Trinity is the Editor-in-Chief for CUA's Undergraduate Research Journal Inventio. Her work has been published in CUA's The Tower. This will be her first time being published in Vermillion.
My Little Women book travels with me everywhere I go. I have it in my dorm room, though I almost never pick it up…sometimes I just stare at it after a long day. It stands on my dorm windowsill. The edition I have is red and hardback, just like the book published in the Greta Gerwig adaptation. I watched Greta Gerwig’s Little Women in the theaters on December 26th, 2019. I saw the matinee show. I drove myself to the movies with the license I received just about a month before, feeling very adult. Going to the movies is one of my favorite experiences, and to go solo with my own money to see a movie I had been waiting to see was priceless. I enjoyed the movie so much, but every once in a while, I thought about the empty seats next to me. My mother and sister didn’t come with me…to see Little Women?! We were all tiny, for pete’s sake. Okay, that was corny. My mom thought the movie was boring. She didn’t have the same awe I had for the film, so I went to go see it alone. My sister was six at the time and would’ve done anything with me if my mom actually let me drive her places. So, I was alone.
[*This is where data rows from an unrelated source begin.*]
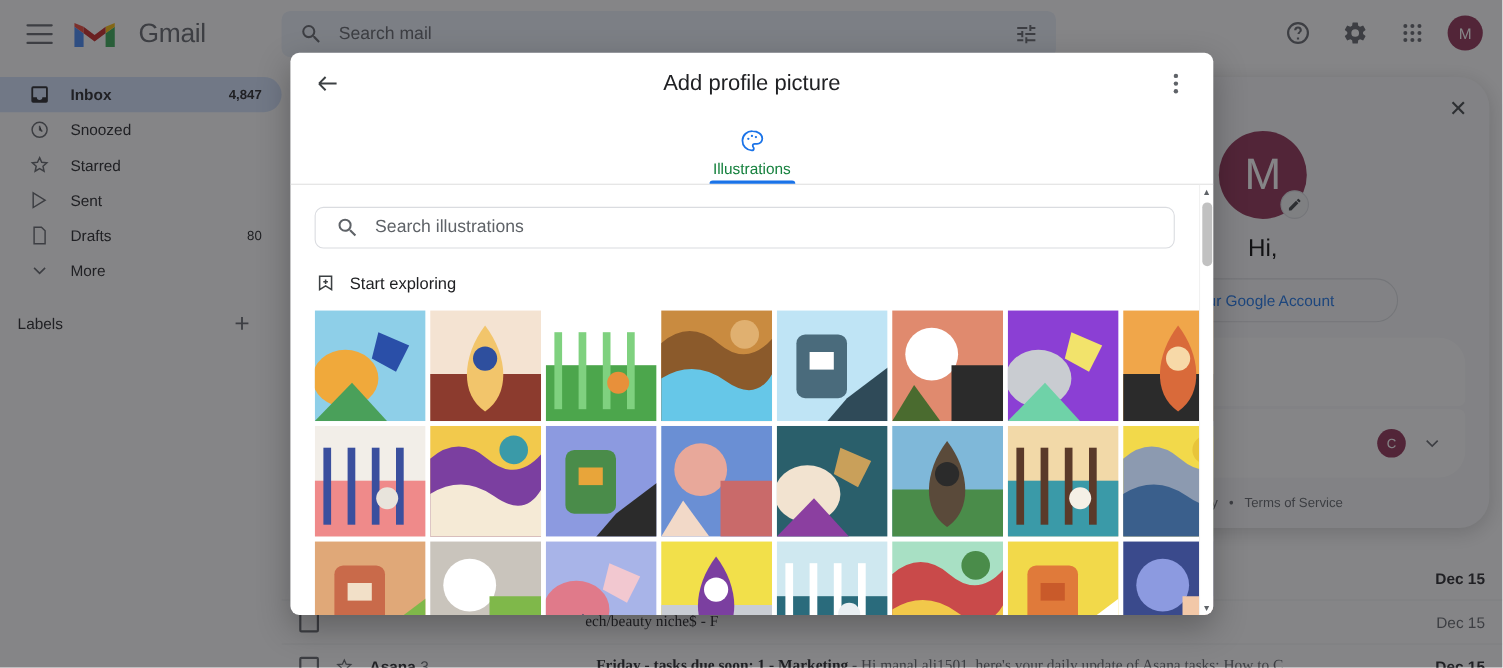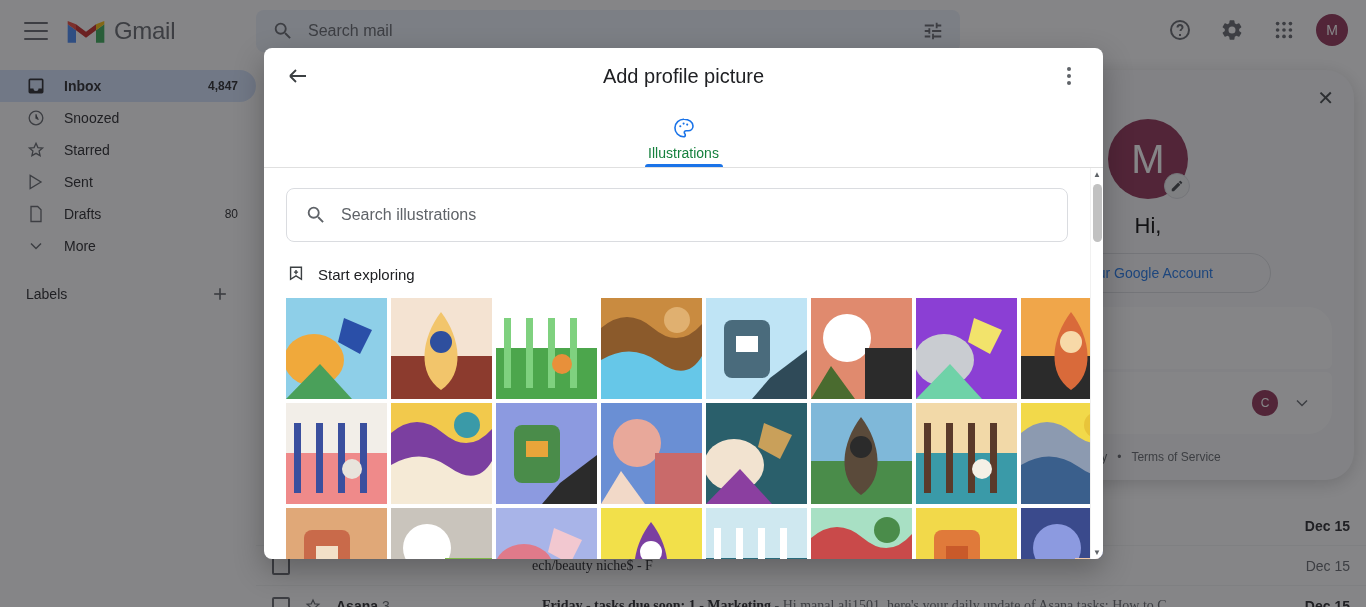--- a/index.html
+++ b/index.html
@@ -14,7 +14,7 @@
   .gm-header { position: absolute; top: 0; left: 0; width: 1366px; height: 62px; display: flex; align-items: center; background:#fff; }
   .hamburger { width: 24px; height: 18px; margin-left: 24px; display:flex; flex-direction:column; justify-content:space-between; cursor:pointer; }
   .hamburger span { display:block; height:2px; background:#5f6368; border-radius:2px; }
-  .gm-logo { display:flex; align-items:center; margin-left: 18px; }
+  .gm-logo { display:flex; align-items:center; margin-left: 18px; gap: 12px; }
   .gm-logo-mark { width: 40px; height: 30px; }
   .gm-logo-text { font-size: 24px; color:#5f6368; margin-left: 8px; letter-spacing:-0.3px; }
 

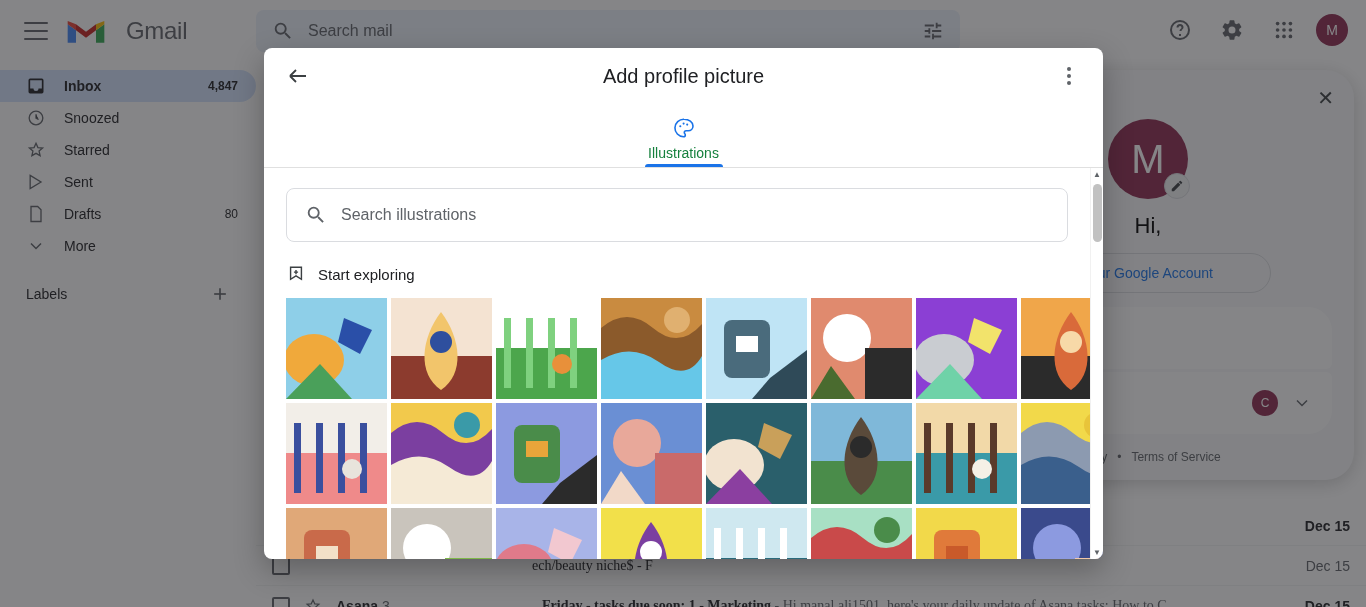--- a/index.html
+++ b/index.html
@@ -94,7 +94,7 @@
   .modal-body { flex:1; position:relative; overflow:hidden; }
   .body-inner { position:absolute; inset:0 13px 0 0; padding:20px 22px 0 22px; }
 
-  .ill-search { height:54px; border:1px solid #dadce0; border-radius:8px; display:flex; align-items:center;
+  .ill-search { height:38px; border:1px solid #dadce0; border-radius:8px; display:flex; align-items:center;
     padding:0 18px; gap:14px; }
   .ill-search input { flex:1; border:none; outline:none; font-size:16px; color:#202124; font-family:"Liberation Sans",sans-serif; }
   .ill-search input::placeholder { color:#5f6368; }

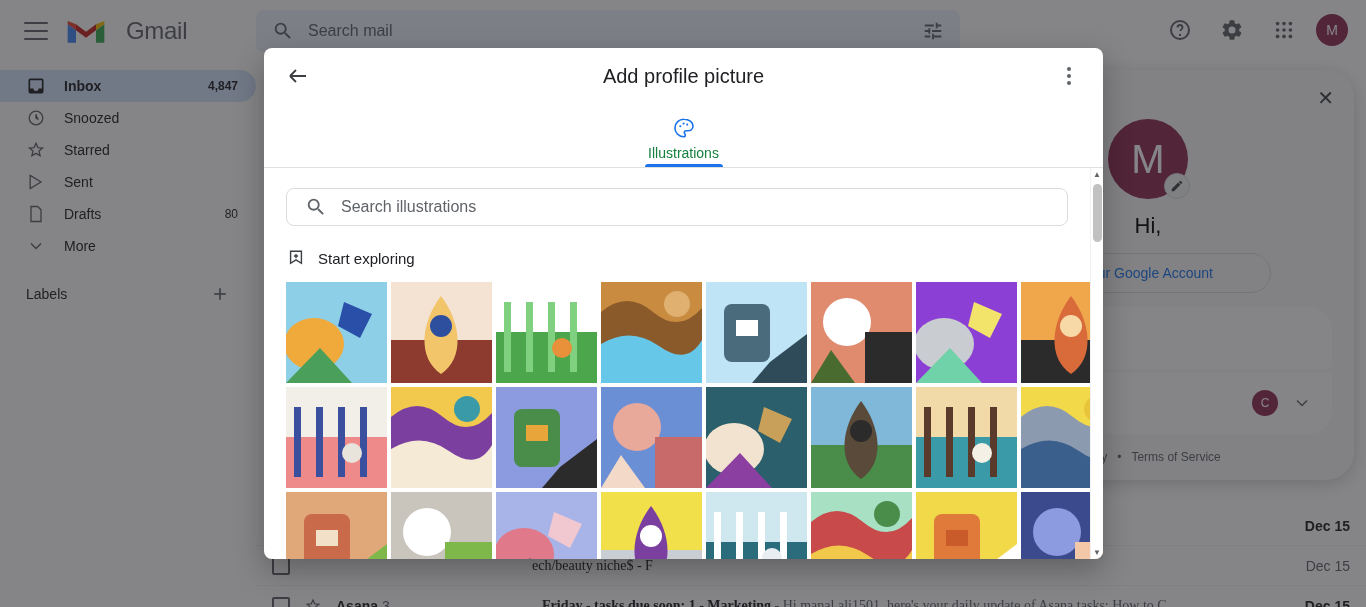--- a/index.html
+++ b/index.html
@@ -36,7 +36,7 @@
   .nav-label { flex:1; }
   .nav-count { font-size:12px; margin-right:18px; }
   .nav-item.active .nav-count { font-weight:bold; }
-  .labels-row { display:flex; align-items:center; height:40px; padding-left:26px; margin-top:12px; font-size:14px; color:#202124; }
+  .labels-row { display:flex; align-items:center; height:40px; padding-left:16px; margin-top:12px; font-size:14px; color:#202124; }
   .labels-row .plus { margin-left:auto; margin-right:26px; cursor:pointer; }
 
   

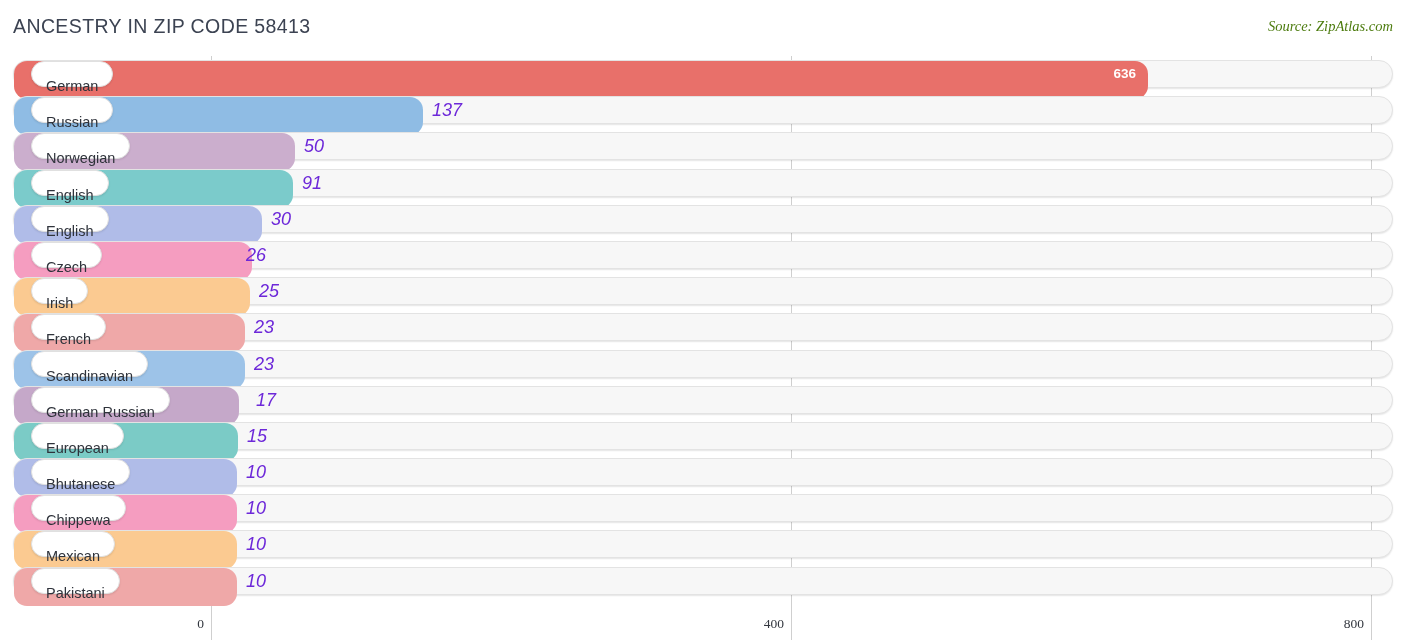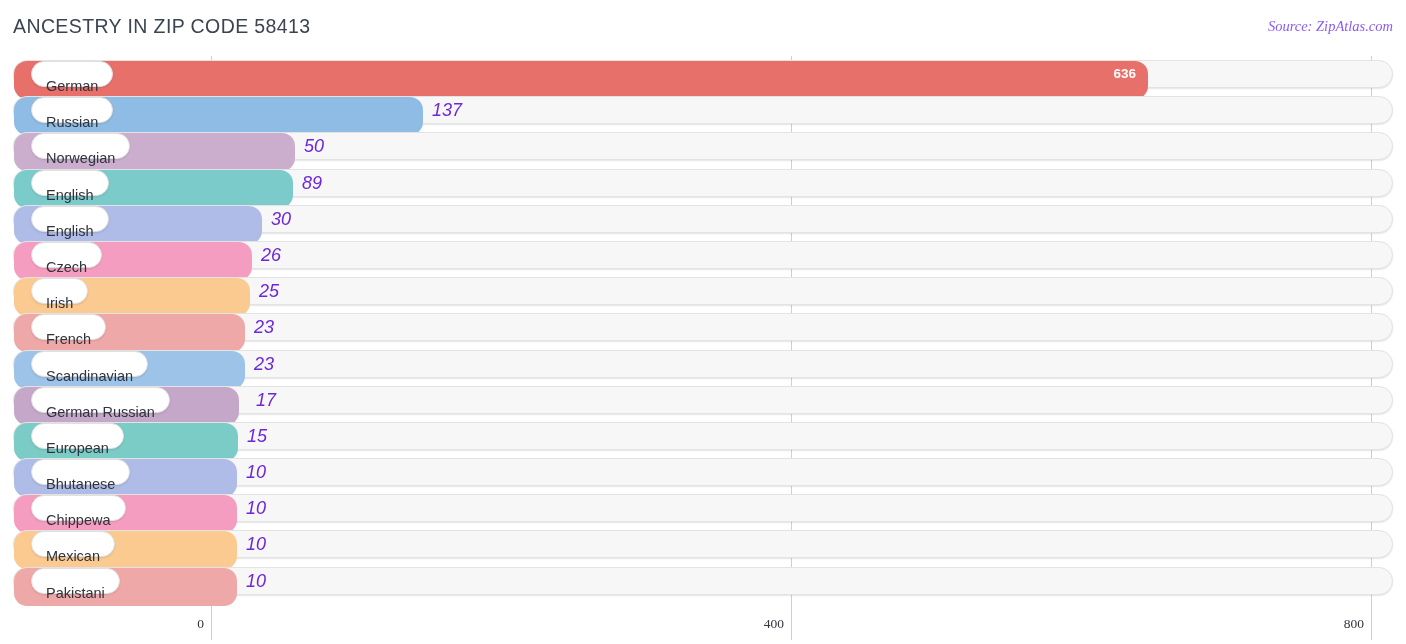--- a/index.html
+++ b/index.html
@@ -39,7 +39,7 @@
     top: 18px;
     font-size: 14.5px;
     font-style: italic;
-    color: #8b5cf6;
+    color: #4d7c0f;
     font-family: "Liberation Serif", serif;
     white-space: nowrap;
   }

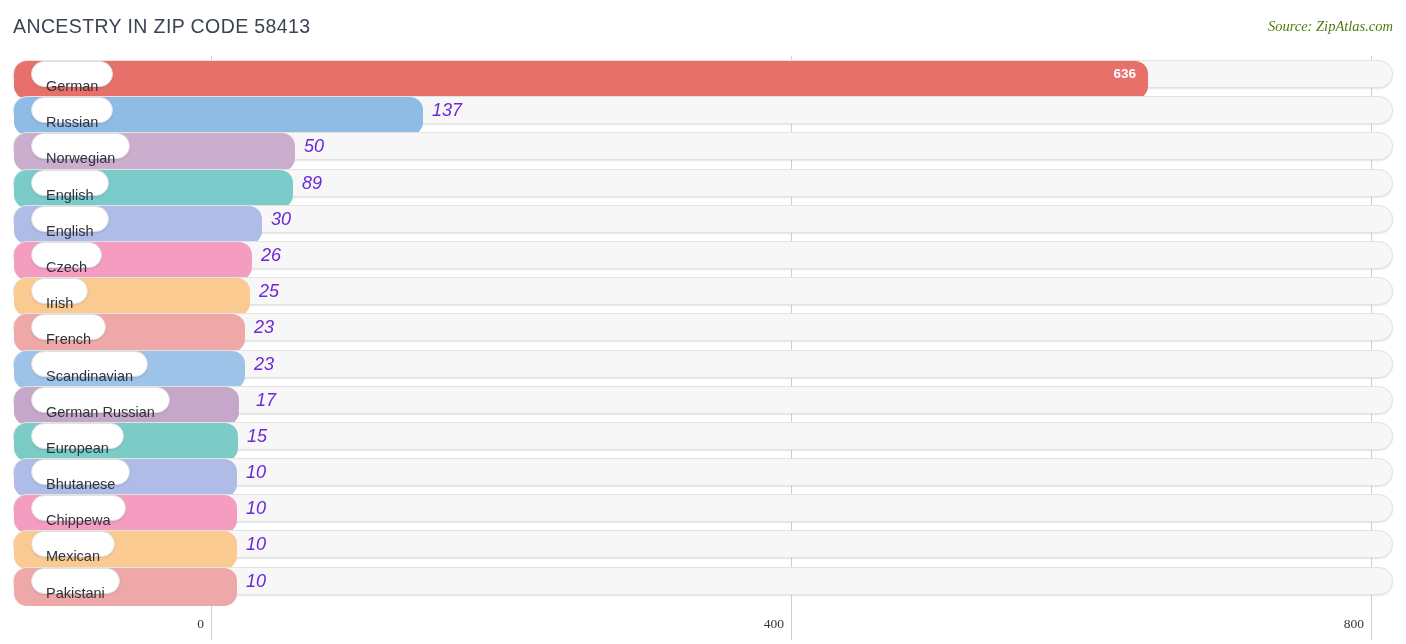--- a/index.html
+++ b/index.html
@@ -197,7 +197,7 @@
       <div class="row">
         <div class="track"></div>
         <div class="bar" style="width: 279px; background: rgb(123, 203, 203);"></div>
-        <span class="bar-value-outside" style="left: 302px;">89</span>
+        <span class="bar-value-outside" style="left: 302px;">91</span>
         <span class="cat-pill">English</span>
       </div>
       <div class="row">

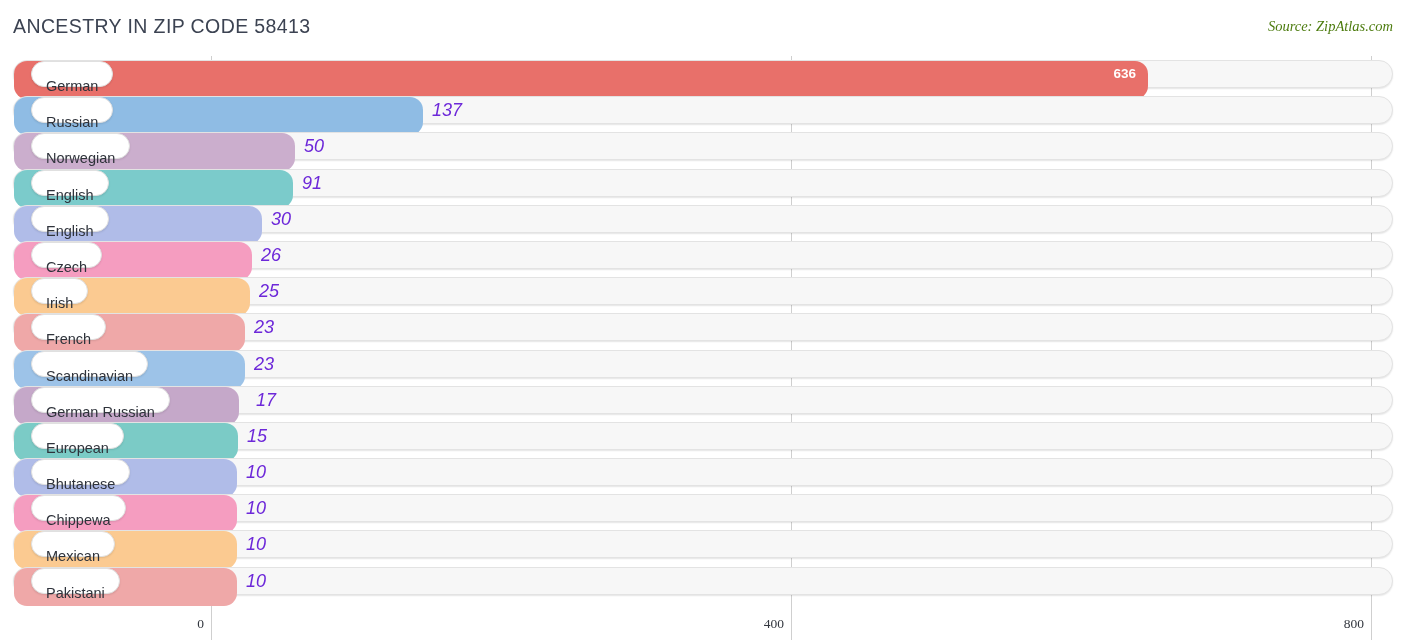--- a/index.html
+++ b/index.html
@@ -209,7 +209,7 @@
       <div class="row">
         <div class="track"></div>
         <div class="bar" style="width: 238px; background: rgb(245, 157, 192);"></div>
-        <span class="bar-value-outside" style="left: 261px;">26</span>
+        <span class="bar-value-outside" style="left: 246px;">26</span>
         <span class="cat-pill">Czech</span>
       </div>
       <div class="row">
I have always loved movies and good stories, to the point where they become rose-tinted glasses I put on until I wear them out. I saw my mom as Marmee, and my sister as a less controversial Amy-esque character—my sister, Valentina, is an artist. The novel was my Covid comfort read. The three of us spend weeks together confined to our beautiful Texas home, with the freedom to eat, cry, and watch endless movies in our pajamas together. We were our own little family of women. Only, they are extremely different from these characters. My mom is loud, my sister feisty—so maybe a bit like Amy. I often became frustrated because they did not fit that expected mold that I now had in my head from this wonderful book I had just read. This is a huge fault of mine: having expectations of others. They’re unrealistic. Whatever sublimity I am looking for I cannot even name. It’s the impulse to control things that drive these expectations. I’m fortunate that I cannot control much, because then I wouldn’t see what is truly real: the faults, frustrations, quirks, and intricacies of my beautiful women. This is real. The Little Women book I still carry everywhere, but it is no longer an avenue of longing for a fantasy I wish I lived in, but a means of escape into great literature, a reminder that my little women are at home, always ready to welcome me with open arms, and an exemplar of virtues that I hope to forever practice alongside my family.
Author’s reflection: Through this piece, I wanted to capture the novel that has allowed me to identify myself not with it, but with my family, specifically my mother and little sister. It’s a precious novel to me, but it constantly serves as a reminder of my girls. It was a special moment that though I shared alone, was very formative for me.